Much of the film’s sterling success must be shared with star Isabelle Huppert, who is superb as Nathalie Chazeaux, an academic philosophy professor bound back on her own unsure reserves after her husband leaves her, her adult child leaves the nest, her book deal collapses, and her high-maintenance mother passes away.

On the surface they may sound like a cheerless dirge but both Hansen-Løve and Huppert are too talented and gracious to allow such contrivance. The results are gorgeous, fine-grained heroic, and radiant. Things to Come is never maudlin, frequently funny, and never less than engaging. Not to be missed.

 

21. Sing Street

Sing Street

One of the finest feel good films of the year, Sing Street is a valentine to brothers, young love, and the power of pop music amidst a wonderfully realized Dublin in the 1980s. John Carney, writer/director of similarly charming fare such as Once (2007) and Begin Again (2013) imbues this musical comedy-drama with esprit and panache as seen through the adolescent eyes of 14-year-old Conor “Cosmo” Lalor (Ferdia Walsh-Peelo), who’s adjusting to his new inner-city public school, where he’s something of an outcast.
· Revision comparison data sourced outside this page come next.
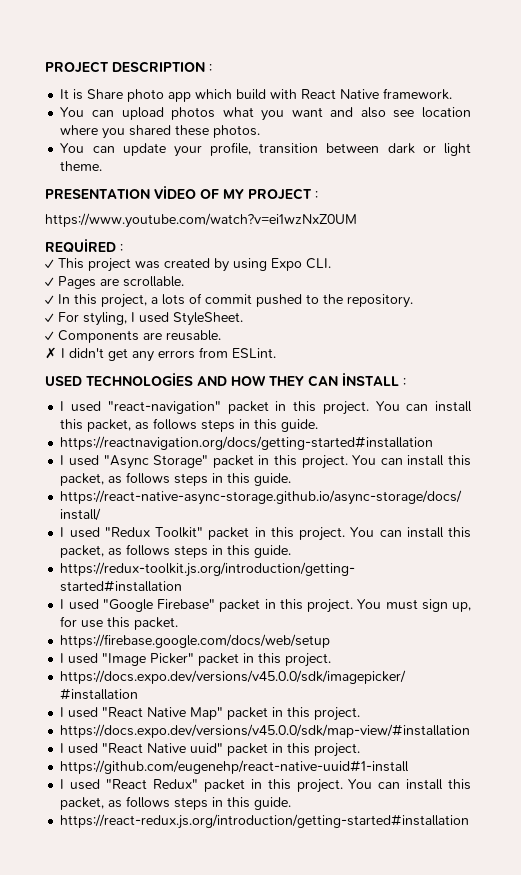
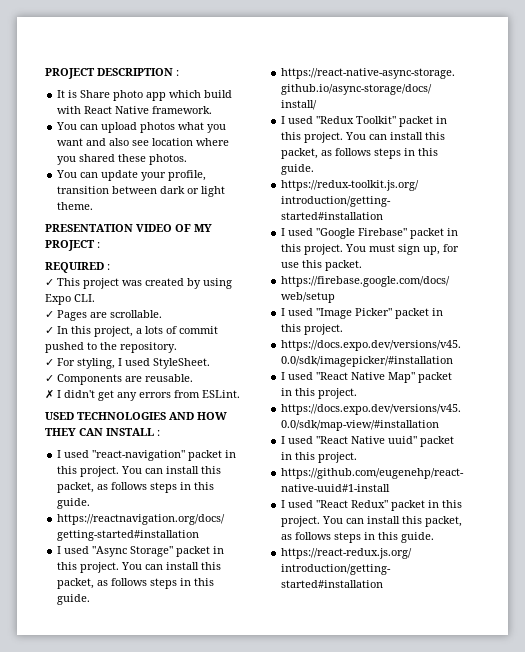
[154,186,196,199] VİDEO -> [136,224,172,232] VIDEO
[45,213,357,228] [45,239,116,253] https://www.youtube.com/watch?v=ei1wzNxZ0UM // REQUİRED -> [45,262,104,273] REQUIRED
[86,373,193,387] TECHNOLOGİES -> [77,412,166,420] TECHNOLOGIES
[342,373,399,386] İNSTALL -> [106,428,154,436] INSTALL

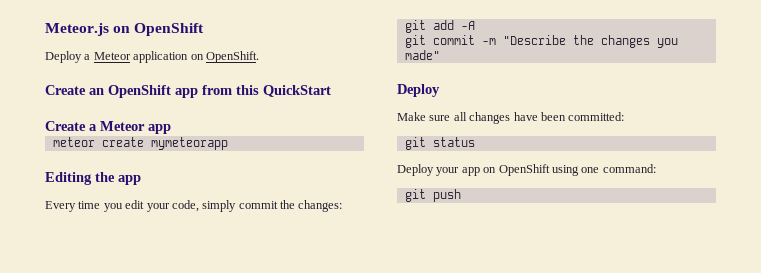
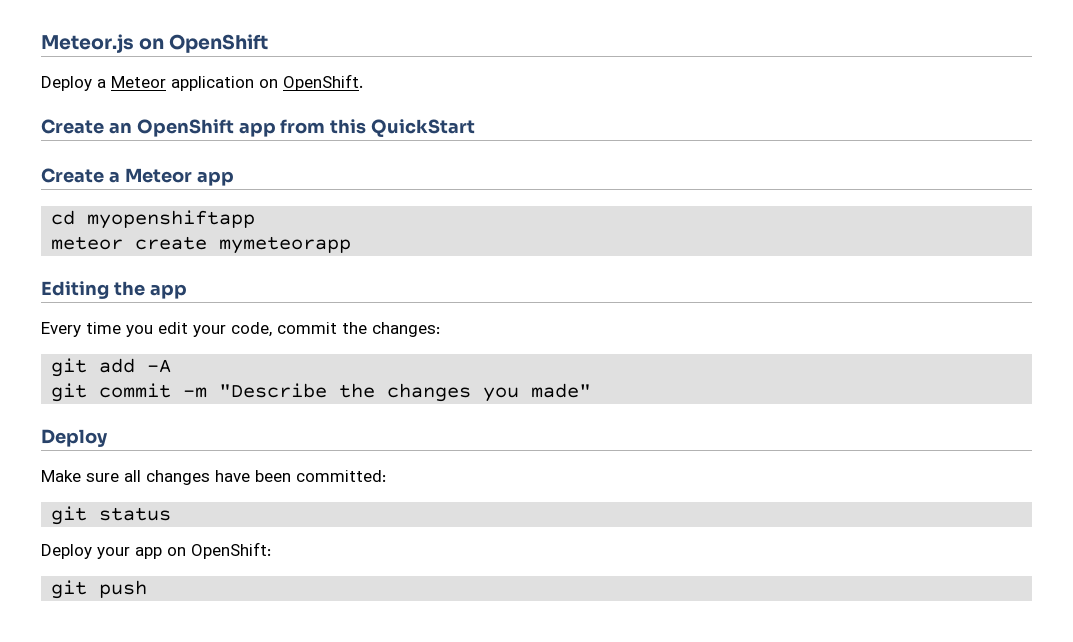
(171, 129) none -> [51,210,256,229] // cd myopenshiftapp
[202,200,237,212] simply -> (272, 329) none
[498,164,656,176] OpenShift using one command: -> [191,542,271,559] OpenShift:

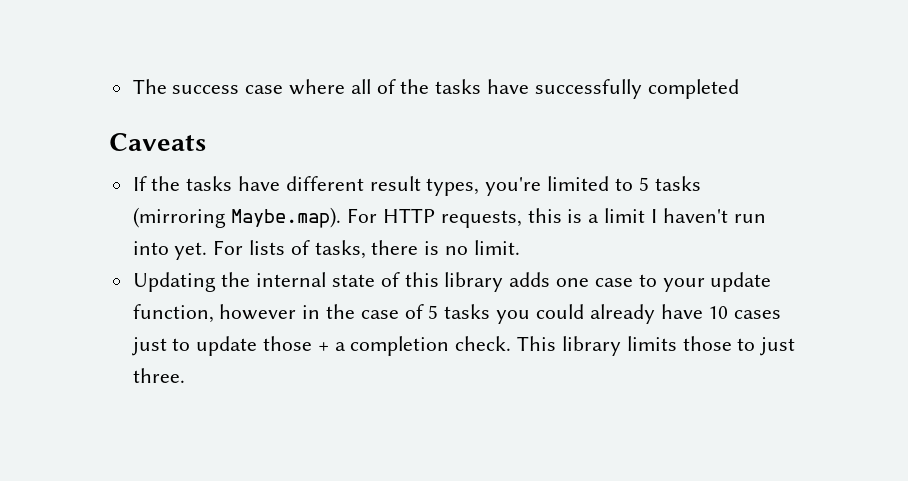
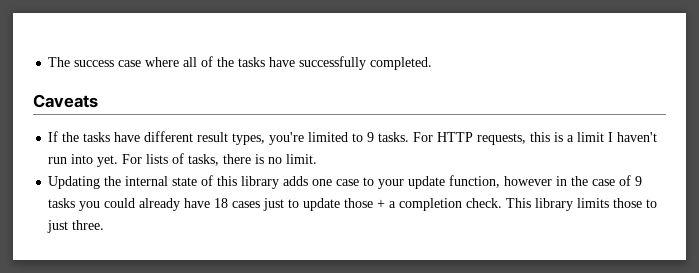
[647,79,739,99] completed -> [370,57,433,70] completed.
[638,176,701,191] [132,207,342,228] 5 tasks (mirroring Maybe.map). -> [367,132,410,142] 9 tasks.
[428,305,439,319] 5 -> [635,176,643,186] 9
[708,306,729,319] 10 -> [214,198,229,208] 18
Cosmo, smitten by the stunning, “über-cool” and ultra-chic Raphina (Lucy Boynton) decides to start a band to woo her and get her to star in his music videos. From this simple premise results an irresistibly charming, light on it’s feet and anecdotal adventure, buoyed by great performances –– Jack Reynor’s turn as Cosmo’s big brother Brendan is particularly indelible –– and great music from the likes of A-ha, The Clash, the Cure, Duran Duran, and more add to the allure. If Sing Street doesn’t get you humming, chuckling, and tearing up, you might be made of stone. A delight.